В тени клетки единорога на коленях стояли Рух и Шмендрик. Волшебник сжимал тяжелую связку ключей, а Рух тер руками голову и моргал. Их лица, обращенные к восстававшей гарпии, были слепы от ужаса, и оба они гнулись по ветру. Ветер сталкивал их вместе, и их кости звенели.

Единорог зашагала к клетке гарпии. Шмендрик–Волшебник, крошечный и бледный, все открывал и закрывал рот, обернув лицо навстречу единорогу, и та знала, что он кричал ей изо всех сил, хотя ничего не могла услышать:

— Она убьет тебя, она убьет тебя! Убегай, глупая, пока она еще в плену! Она убьет тебя, если ты ее освободишь! — Но единорог шла дальше, следуя свету своего рога, пока не остановилась перед Селаэно — Темной Гарпией.

На мгновение ледяные крылья молча зависли в воздухе, словно облака, и старые желтые глаза впились в сердце единорога и притянули его ближе.

«Я убью тебя, если ты меня освободишь, — говорил этот взгляд. — Освободи меня.»

Единорог опустила голову, и рог ее коснулся замка на двери клетки. Дверь не распахнулась, и железные решетки не растаяли в свете звезд: гарпия расправила крылья, и четыре стены ее тюрьмы медленно раскрылись и опали, словно лепестки какого–то огромного цветка, пробудившегося в ночи. А сама гарпия расцвела во всем этом разорении, ужасная и свободная, крича кошмарным криком, с развевающимися волосами, подобными мечу. Луна съежилась и трусливо бежала.

Единорог слышала собственный голос — она кричала не в ужасе, но в изумлении:

— О, ты — как я! — Она радостно встала на дыбы, чтобы встретить стремительное падение гарпии, и ее рог взметнулся ввысь, навстречу злобному ветру. Гарпия нанесла один удар, промахнулась и развернулась прочь. Ее крылья бряцали, дыхание извергало жар и вонь. Она пылала над головой единорога, и та видела свое отражение в бронзовой груди гарпии и чувствовала, как от тела чудовища исходит сияние. Так они кружили друг напротив друга, будто двойная звезда, и под ссохшимся небом не было ничего реальнее их. Гарпия смеялась от восторга, и ее глаза стали медового цвета. Единорог знала, что она готовится к новому удару.

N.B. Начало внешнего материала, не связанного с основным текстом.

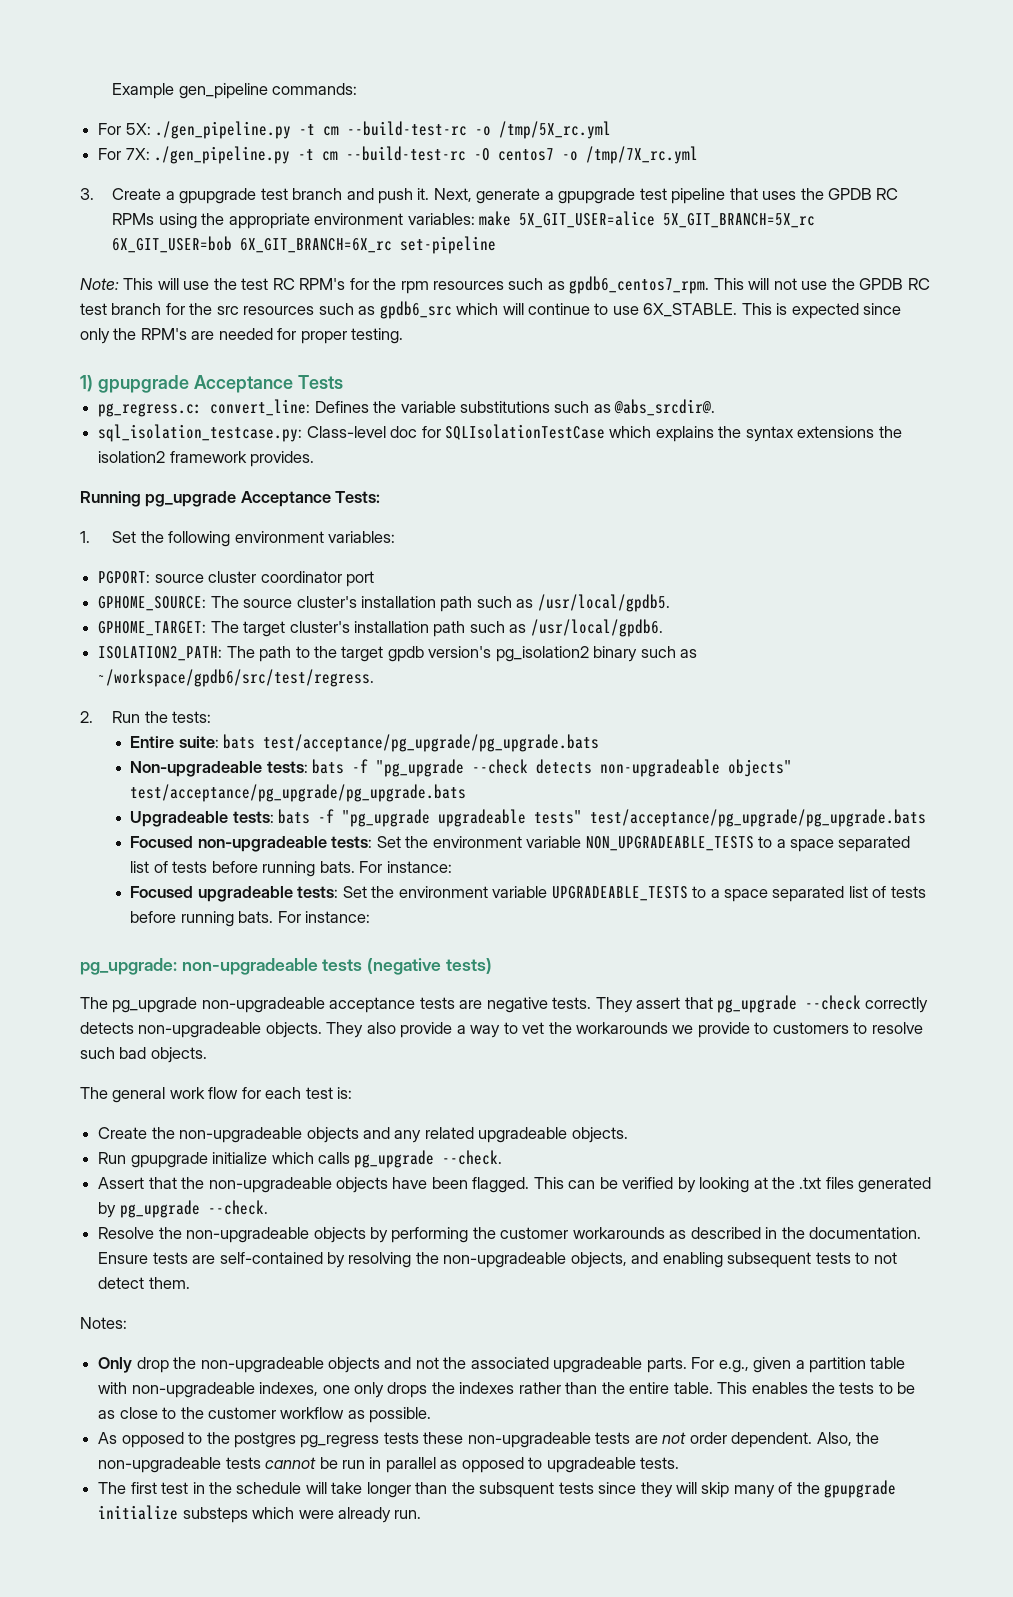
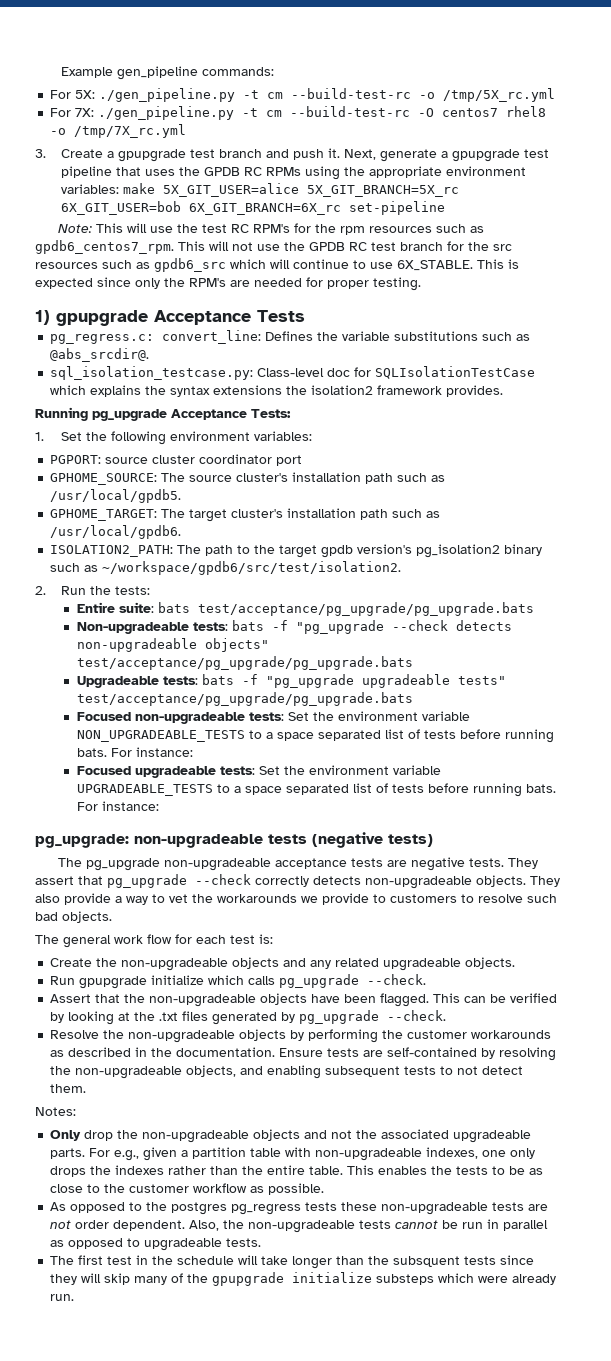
(555, 154) none -> [506,106,547,117] rhel8
[98,669,375,687] ~/workspace/gpdb6/src/test/regress. -> [102,561,402,575] ~/workspace/gpdb6/src/test/isolation2.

Вот она сложила крылья и звездой пала вниз — но не на единорога, а куда–то за нее, так близко, что какое–то перышко до крови оцарапало ей плечо: яркие когти гарпии тянулись к сердцу Мамаши Фортуны, которая распростерла острые руки, точно призывая гарпию домой.

— Не сами! — победно выла ведьма им обеим. — Вы никогда не смогли бы освободиться сами! Вас держала я! Я! — Гарпия, наконец, дотянулась до нее — и она сломалась, как мертвая палка, и упала на землю. Гарпия, сгорбившись, накрыла ее тело собой, и ее бронзовые крылья стали красными.

Единорог отвернулась. Где–то поблизости она слышала детский голосок, твердивший, что она должна бежать, она должна бежать. Это был волшебник. Его глаза были огромны и пусты, а лицо, и так всегда слишком молодое, проваливалось куда–то в детство, пока единорог смотрела на него.

— Нет, — ответила она. — Пойдем со мной.

Гарпия издала густой счастливый звук, от которого колени волшебника вновь растаяли. Но единорог повторила:

— Пойдем со мной. — Они вместе вышли из Полночного Карнавала. Луны не было, но в глазах волшебника луной сияла единорог — холодной, белой и очень старой луной, освещавшей ему путь к спасению — или к безумию. Он шел за единорогом, ни разу не оглянувшись назад, когда услышал отчаянный сбивчивый топот тяжелых ног, гром бронзовых крыльев и прерванный на полузвуке вопль Руха.

— Он бежал, — сказала единорог. — Никогда нельзя бегать ни от чего бессмертного. Это привлекает их внимание. — Ее голос был нежен и безжалостен. — Никогда не беги, — говорила она. — Иди медленно и притворяйся, что думаешь о чем–то другом. Пой песню, читай стихи, показывай свои фокусы, но иди медленно, и она, может быть, не станет тебя догонять. Иди очень медленно, волшебник.

Так они уходили вместе сквозь ночь, шаг за шагом — высокий человек в черном и рогатый белый зверь. Волшебник, насколько осмеливался, теснее прижимался к свету единорога, ибо за кругом этого света крались голодные тени, тени тех звуков, что доносились оттуда, где гарпия крушила то немногое, что еще оставалось от Полночного Карнавала. Но еще долго после того, как эти звуки замерли, за ними, навстречу утренней заре на чужой и странной дороге, следовал другой звук — крохотный, сухой плач паучихи.